(Change detection outputs)
□ □ □ □ □

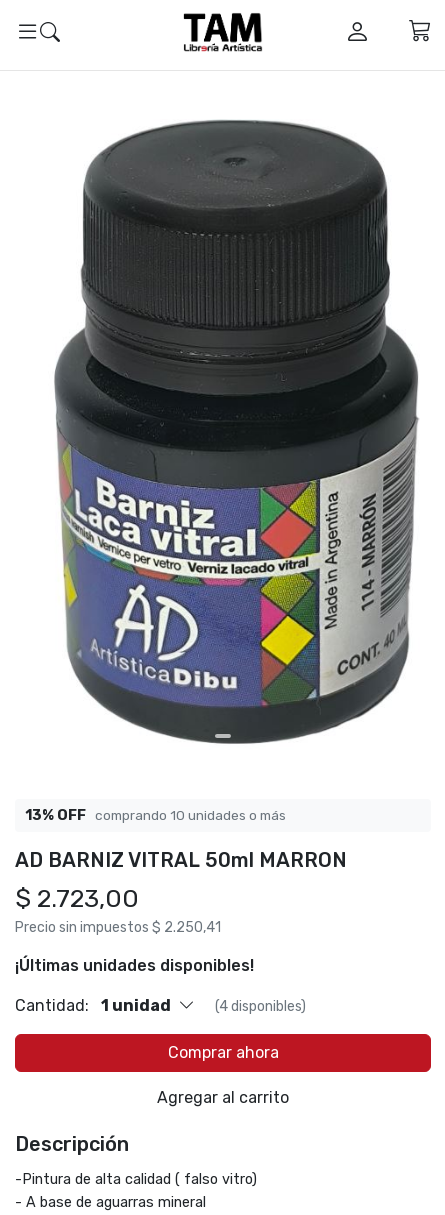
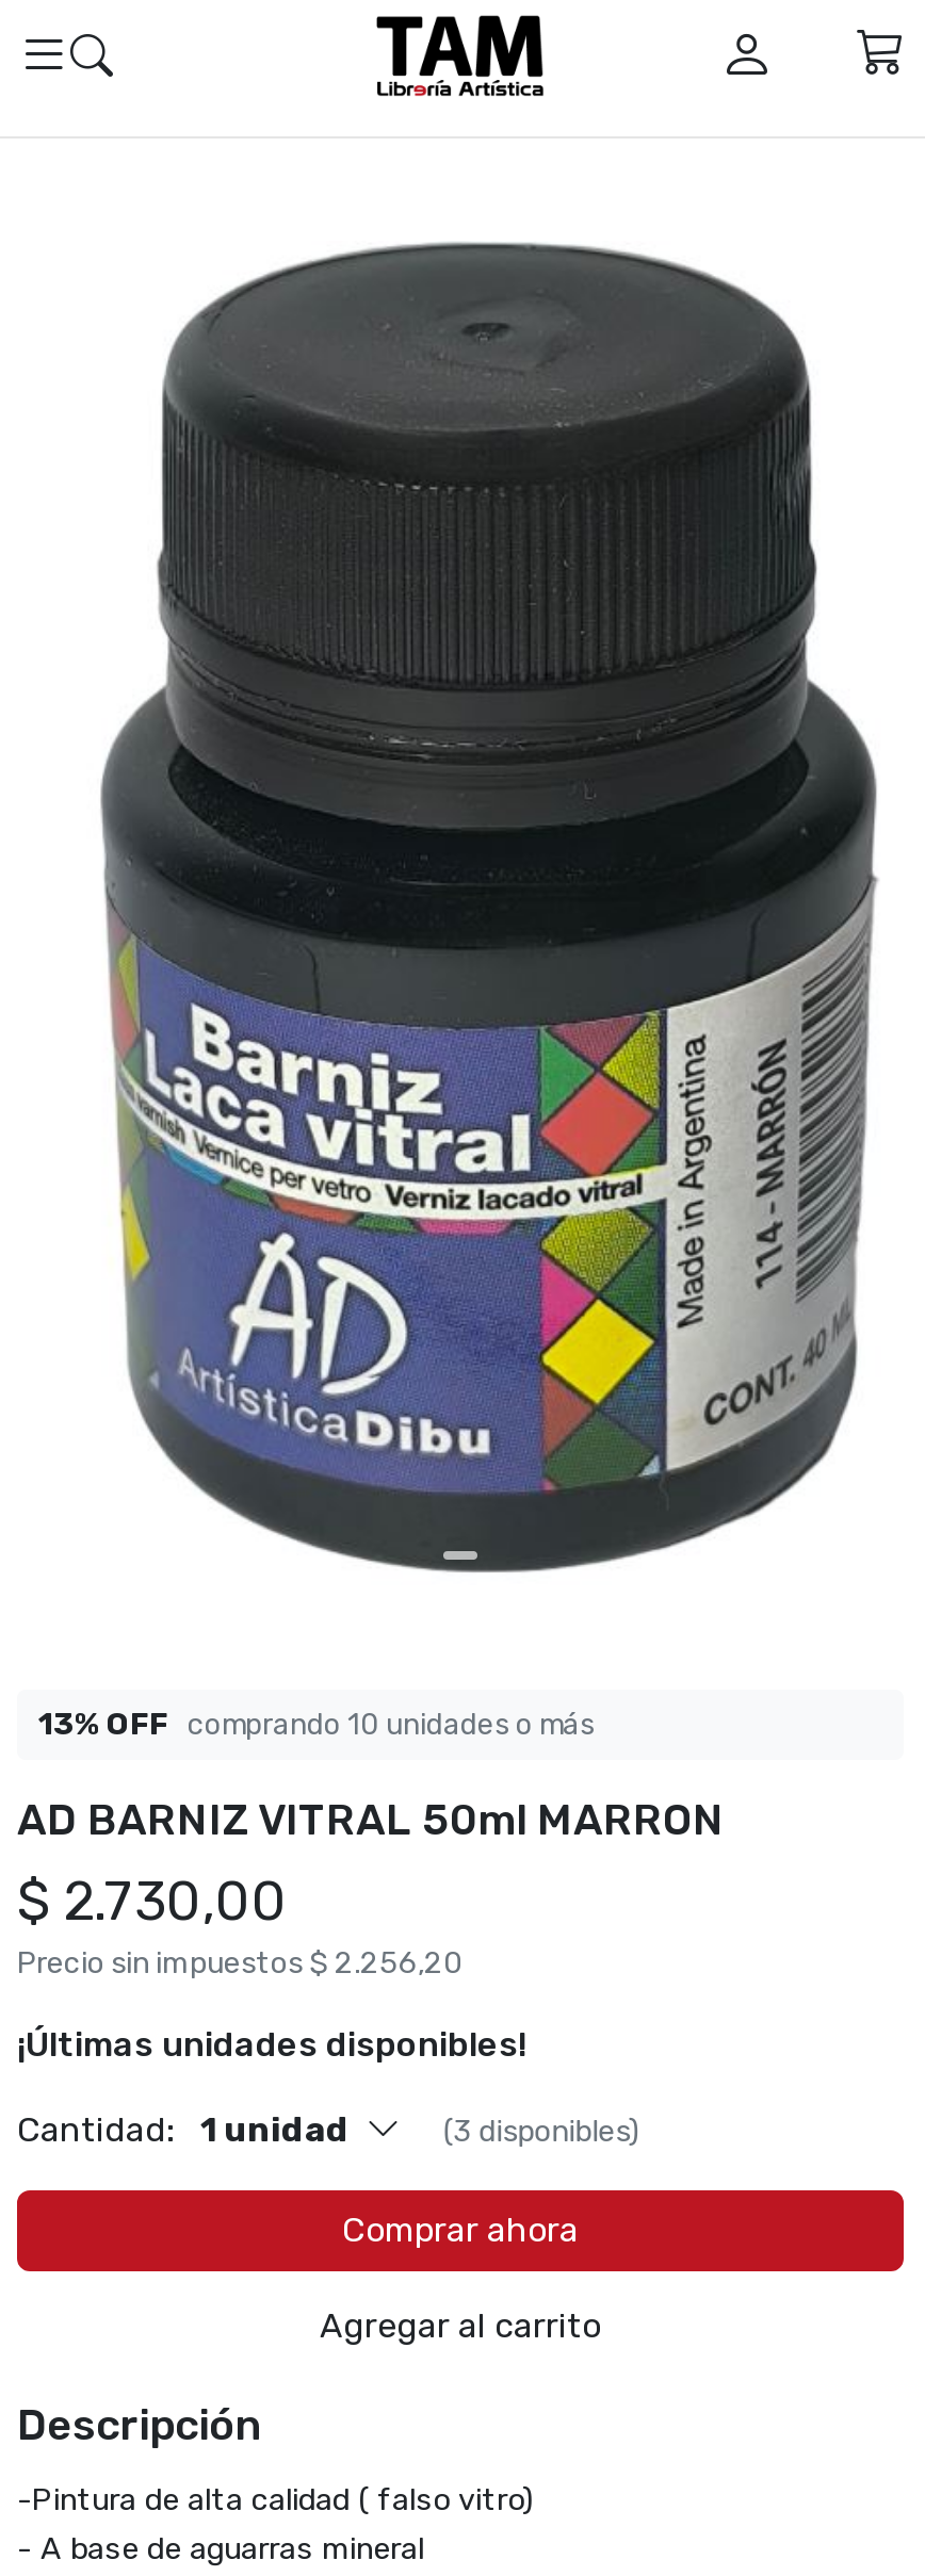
[15,883,139,913] $ 2.723,00 -> [17,1868,288,1932] $ 2.730,00
[15,919,221,936] Precio sin impuestos $ 2.250,41 -> [17,1944,462,1981] Precio sin impuestos $ 2.256,20
[215,998,306,1015] (4 disponibles) -> [443,2113,639,2149] (3 disponibles)

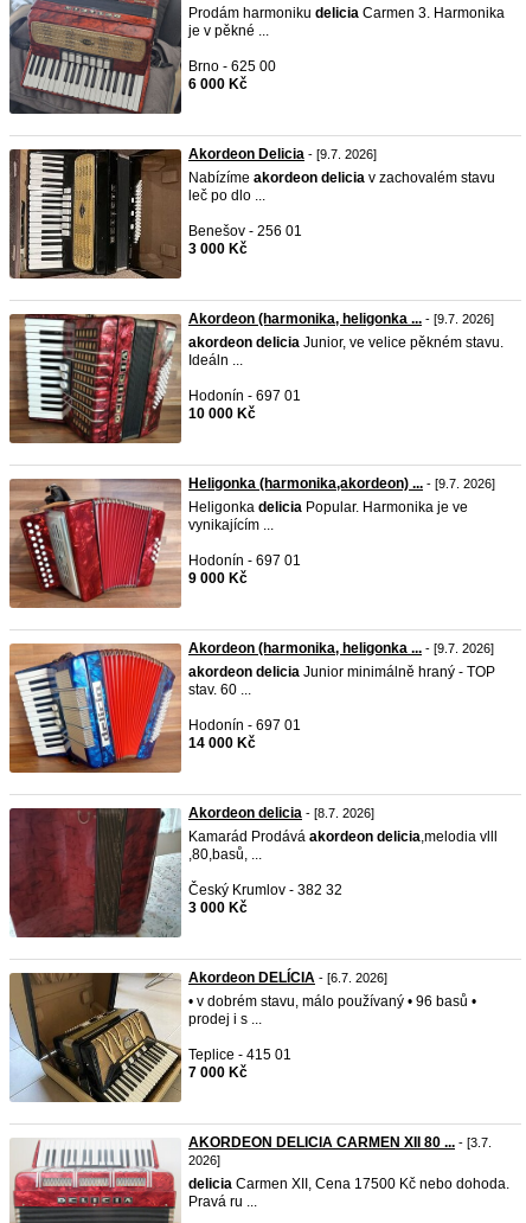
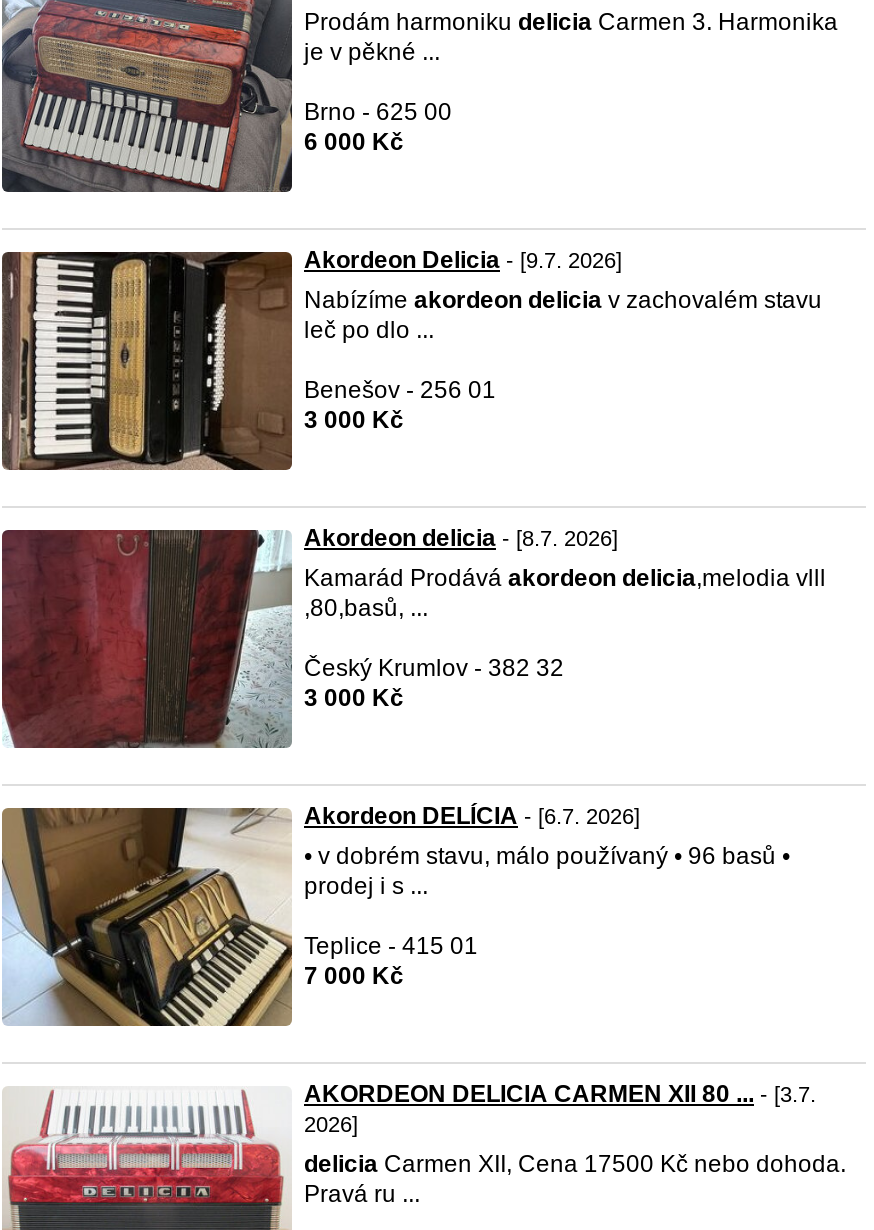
[8,310,503,444] [image] | Akordeon (harmonika, heligonka ... - [9.7. 2026] | akordeon delicia Junior, ve velice pěkném stavu. | Ideáln ... | Hodonín - 697 01 | 10 000 Kč -> none
[8,475,495,609] [image] | Heligonka (harmonika,akordeon) ... - [9.7. 2026] | Heligonka delicia Popular. Harmonika je ve | vynikajícím ... | Hodonín - 697 01 | 9 000 Kč -> none
[9,640,495,774] [image] | Akordeon (harmonika, heligonka ... - [9.7. 2026] | akordeon delicia Junior minimálně hraný - TOP | stav. 60 ... | Hodonín - 697 01 | 14 000 Kč -> none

□ □ □ □ □

### Task directions
Go through the data and gather every line that holds "none".

### Solution to the problem
[8,310,503,444] [image] | Akordeon (harmonika, heligonka ... - [9.7. 2026] | akordeon delicia Junior, ve velice pěkném stavu. | Ideáln ... | Hodonín - 697 01 | 10 000 Kč -> none
[8,475,495,609] [image] | Heligonka (harmonika,akordeon) ... - [9.7. 2026] | Heligonka delicia Popular. Harmonika je ve | vynikajícím ... | Hodonín - 697 01 | 9 000 Kč -> none
[9,640,495,774] [image] | Akordeon (harmonika, heligonka ... - [9.7. 2026] | akordeon delicia Junior minimálně hraný - TOP | stav. 60 ... | Hodonín - 697 01 | 14 000 Kč -> none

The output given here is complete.